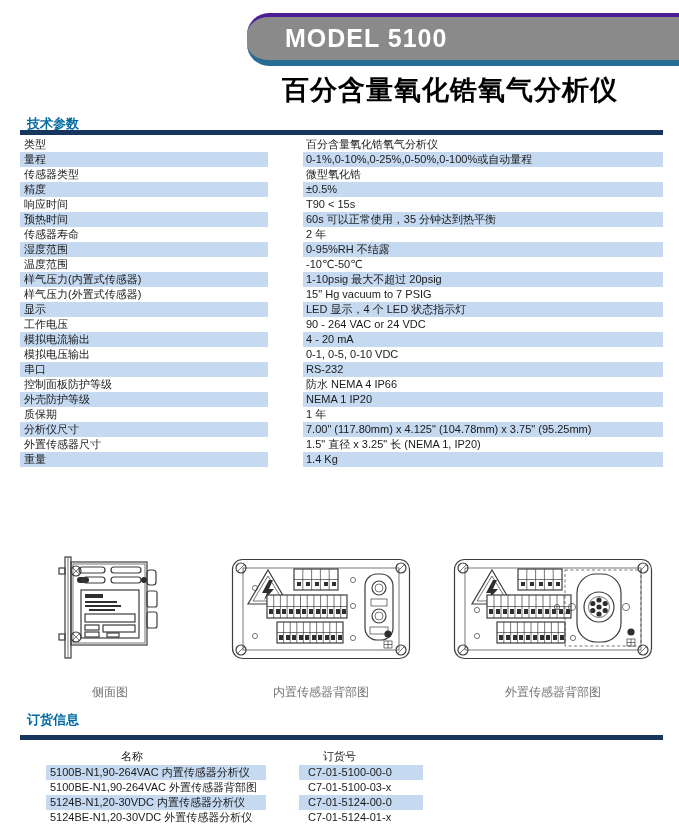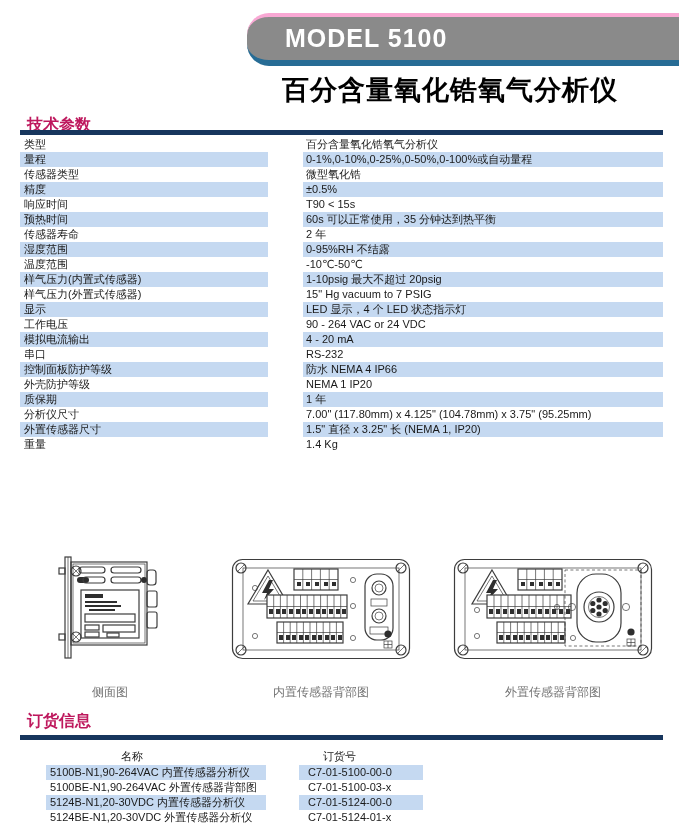--- a/index.html
+++ b/index.html
@@ -12,7 +12,7 @@
   .banner{
     position:absolute;left:247px;top:13px;width:432px;height:43px;
     background:#8a8a8a;
-    border-top:4px solid #f9a8d4;border-bottom:6px solid #276c95;
+    border-top:4px solid #4c1d95;border-bottom:6px solid #276c95;
     border-radius:22px 0 0 22px;
     display:flex;align-items:center;
   }

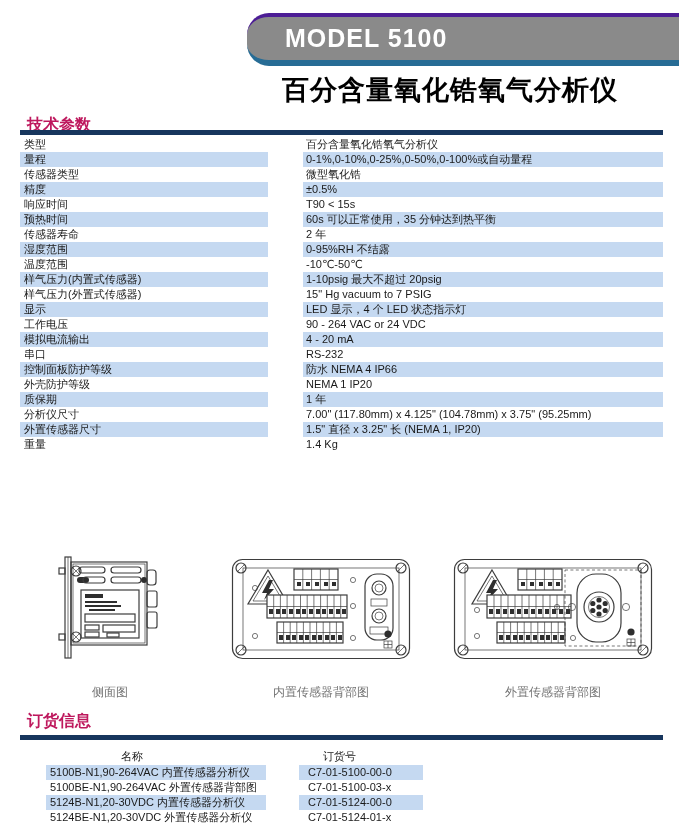--- a/index.html
+++ b/index.html
@@ -28,7 +28,7 @@
   }
   
   .section-heading{
-    position:absolute;left:27px;font-size:16px;font-weight:bold;color:#be185d;
+    position:absolute;left:27px;font-size:13px;font-weight:bold;color:#0369a1;
   }
   .heading-specs{top:115px;}
   .heading-ordering{top:711px;}

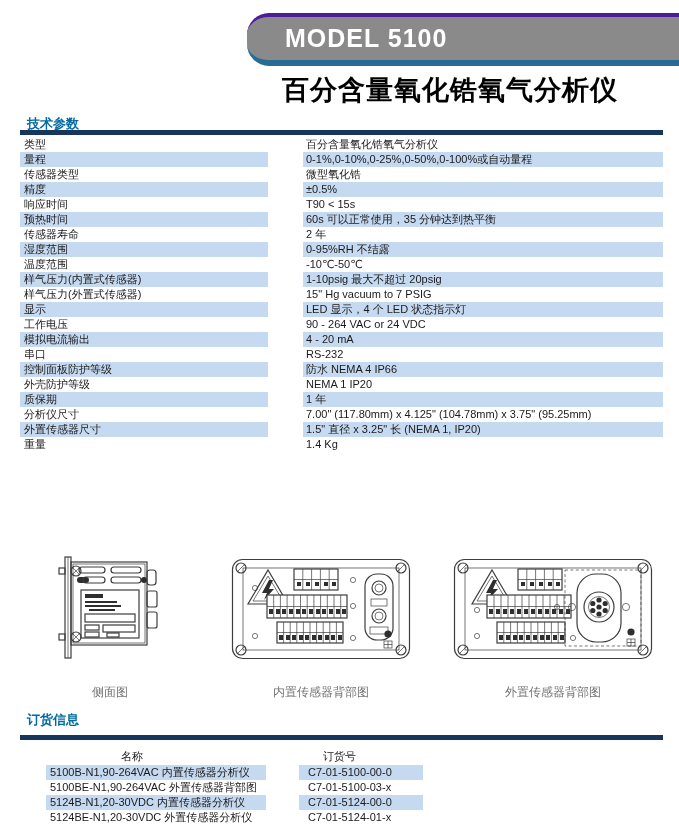--- a/index.html
+++ b/index.html
@@ -172,6 +172,11 @@
         <div class="spec-value">4 - 20 mA</div>
       </div>
 
+      <div class="spec-row">
+        <div class="spec-label">模拟电压输出</div>
+        <div class="spec-gap"></div>
+        <div class="spec-value">0-1, 0-5, 0-10 VDC</div>
+      </div>
 
 
       <div class="spec-row">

* **Exercise objective**: Quote the data above in full, leaving out the pictures it holds.

* **The completed task**:
--- a/index.html
+++ b/index.html
@@ -12,7 +12,7 @@
   .banner{
     position:absolute;left:247px;top:13px;width:432px;height:43px;
     background:#8a8a8a;
-    border-top:4px solid #f9a8d4;border-bottom:6px solid #276c95;
+    border-top:4px solid #4c1d95;border-bottom:6px solid #276c95;
     border-radius:22px 0 0 22px;
     display:flex;align-items:center;
   }

--- a/index.html
+++ b/index.html
@@ -28,7 +28,7 @@
   }
   
   .section-heading{
-    position:absolute;left:27px;font-size:16px;font-weight:bold;color:#be185d;
+    position:absolute;left:27px;font-size:13px;font-weight:bold;color:#0369a1;
   }
   .heading-specs{top:115px;}
   .heading-ordering{top:711px;}

--- a/index.html
+++ b/index.html
@@ -172,6 +172,11 @@
         <div class="spec-value">4 - 20 mA</div>
       </div>
 
+      <div class="spec-row">
+        <div class="spec-label">模拟电压输出</div>
+        <div class="spec-gap"></div>
+        <div class="spec-value">0-1, 0-5, 0-10 VDC</div>
+      </div>
 
 
       <div class="spec-row">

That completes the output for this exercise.